**GIVEN RECORDS**:
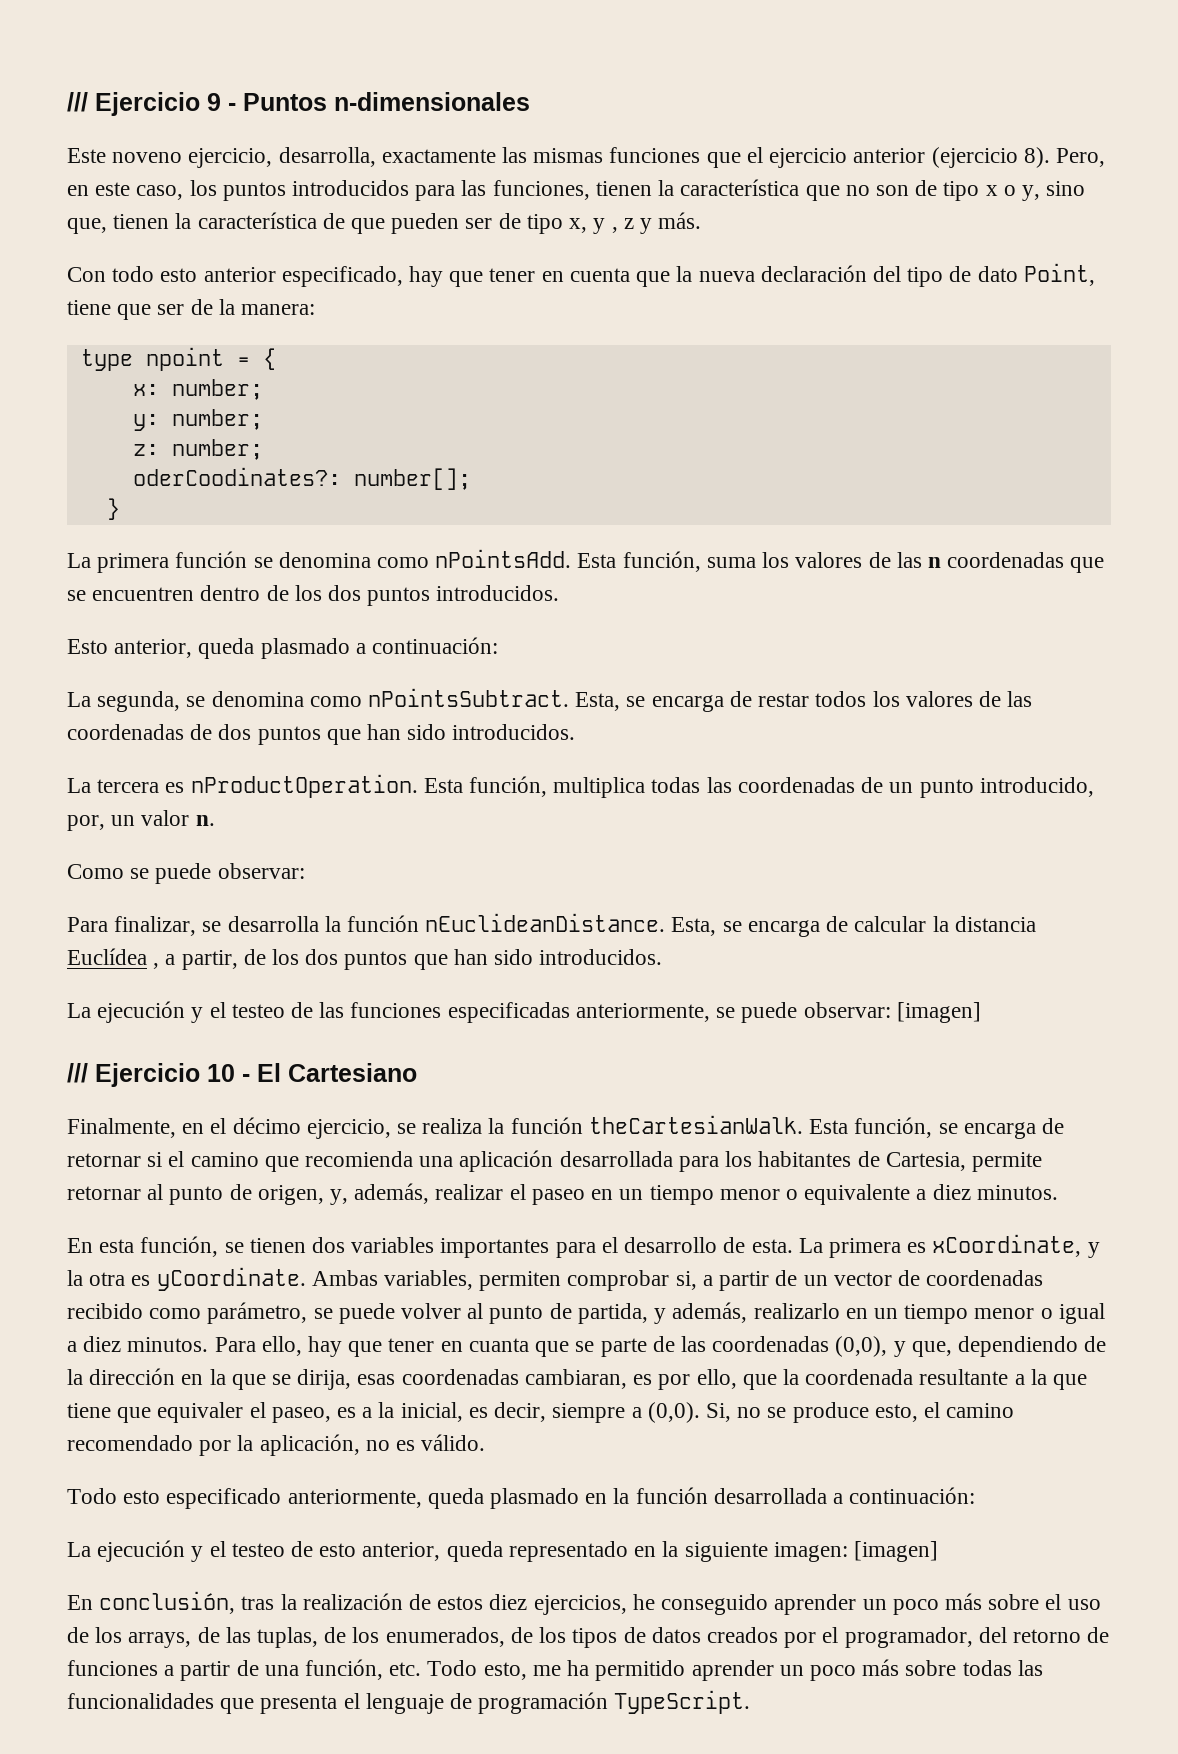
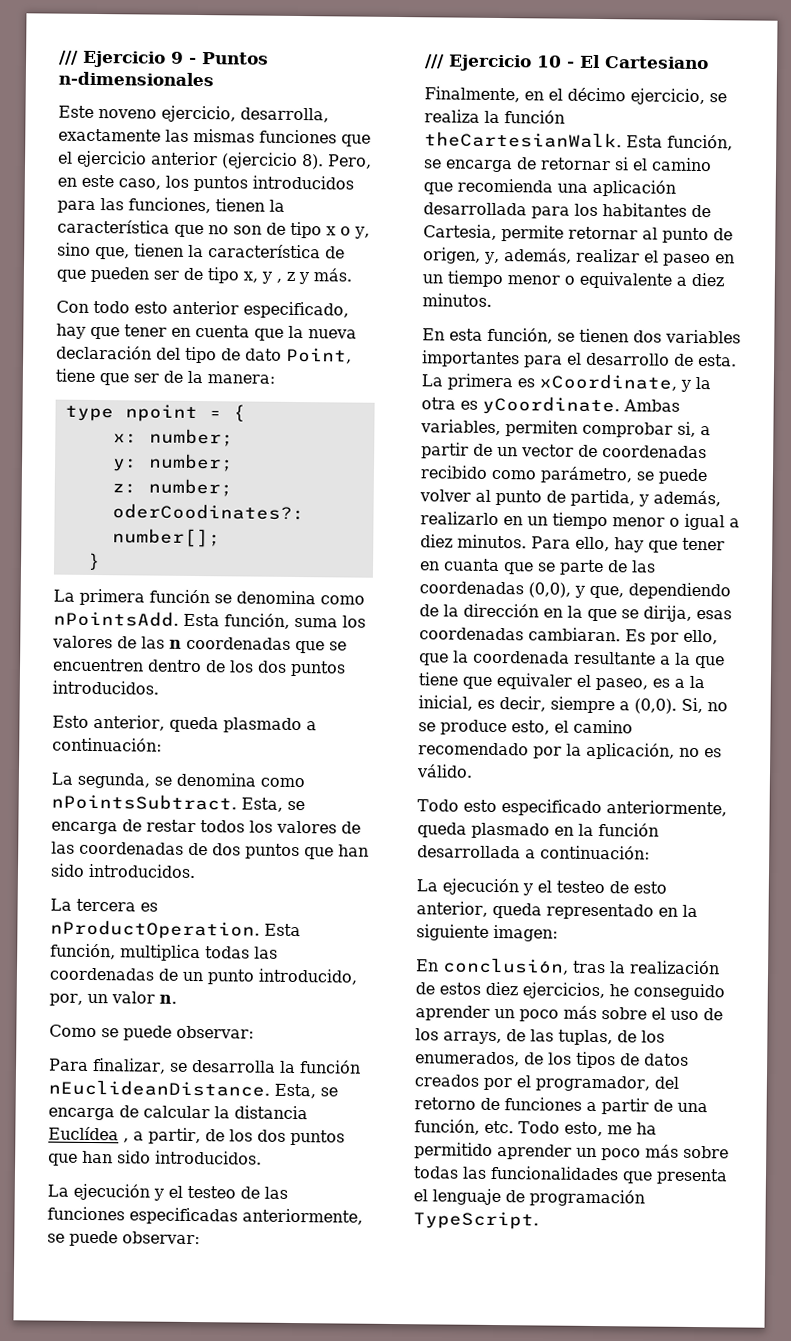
- La ejecución y el testeo de las funciones especificadas anteriormente, se puede observar: [imagen]
+ La ejecución y el testeo de las funciones especificadas anteriormente, se puede observar:
- Para ello, hay que tener en cuanta que se parte de las coordenadas (0,0), y que, dependiendo de la dirección en la que se dirija, esas coordenadas cambiaran, es por ello, que la coordenada resultante a la que tiene que equivaler el paseo, es a la inicial, es decir, siempre a (0,0).
+ Para ello, hay que tener en cuanta que se parte de las coordenadas (0,0), y que, dependiendo de la dirección en la que se dirija, esas coordenadas cambiaran. Es por ello, que la coordenada resultante a la que tiene que equivaler el paseo, es a la inicial, es decir, siempre a (0,0).
- La ejecución y el testeo de esto anterior, queda representado en la siguiente imagen: [imagen]
+ La ejecución y el testeo de esto anterior, queda representado en la siguiente imagen:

**GOAL OF THE EXERCISE**: Show the lines of the entries that include the string "tiene", copying each in full.

**THE ANSWER**:
- Para ello, hay que tener en cuanta que se parte de las coordenadas (0,0), y que, dependiendo de la dirección en la que se dirija, esas coordenadas cambiaran, es por ello, que la coordenada resultante a la que tiene que equivaler el paseo, es a la inicial, es decir, siempre a (0,0).
+ Para ello, hay que tener en cuanta que se parte de las coordenadas (0,0), y que, dependiendo de la dirección en la que se dirija, esas coordenadas cambiaran. Es por ello, que la coordenada resultante a la que tiene que equivaler el paseo, es a la inicial, es decir, siempre a (0,0).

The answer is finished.